Leave out the images and set down the records below exactly.

-----

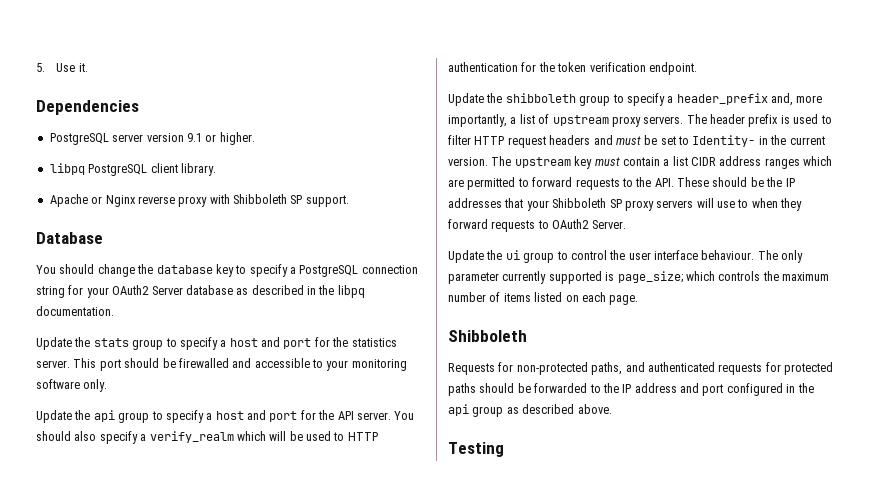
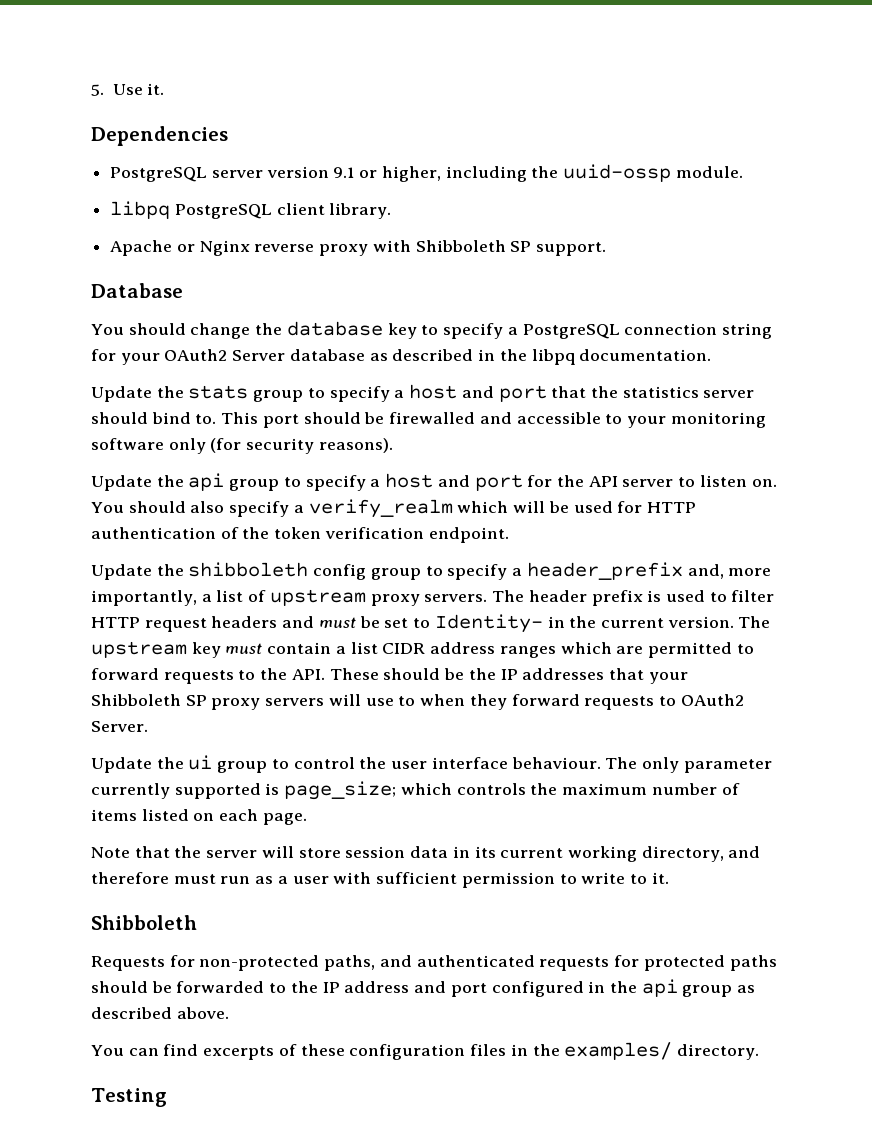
- PostgreSQL server version 9.1 or higher.
+ PostgreSQL server version 9.1 or higher, including the uuid-ossp module.
- Update the stats group to specify a host and port for the statistics server.
+ Update the stats group to specify a host and port that the statistics server should bind to.
- This port should be firewalled and accessible to your monitoring software only.
+ This port should be firewalled and accessible to your monitoring software only (for security reasons).
- Update the api group to specify a host and port for the API server.
+ Update the api group to specify a host and port for the API server to listen on.
- You should also specify a verify_realm which will be used to HTTP authentication for the token verification endpoint.
+ You should also specify a verify_realm which will be used for HTTP authentication of the token verification endpoint.
- Update the shibboleth group to specify a header_prefix and, more importantly, a list of upstream proxy servers.
+ Update the shibboleth config group to specify a header_prefix and, more importantly, a list of upstream proxy servers.
+ Note that the server will store session data in its current working directory, and therefore must run as a user with sufficient permission to write to it.
+ You can find excerpts of these configuration files in the examples/ directory.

-----

* _RESPONSE TO THIS EXERCISE_
- PostgreSQL server version 9.1 or higher.
+ PostgreSQL server version 9.1 or higher, including the uuid-ossp module.
- Update the stats group to specify a host and port for the statistics server.
+ Update the stats group to specify a host and port that the statistics server should bind to.
- This port should be firewalled and accessible to your monitoring software only.
+ This port should be firewalled and accessible to your monitoring software only (for security reasons).
- Update the api group to specify a host and port for the API server.
+ Update the api group to specify a host and port for the API server to listen on.
- You should also specify a verify_realm which will be used to HTTP authentication for the token verification endpoint.
+ You should also specify a verify_realm which will be used for HTTP authentication of the token verification endpoint.
- Update the shibboleth group to specify a header_prefix and, more importantly, a list of upstream proxy servers.
+ Update the shibboleth config group to specify a header_prefix and, more importantly, a list of upstream proxy servers.
+ Note that the server will store session data in its current working directory, and therefore must run as a user with sufficient permission to write to it.
+ You can find excerpts of these configuration files in the examples/ directory.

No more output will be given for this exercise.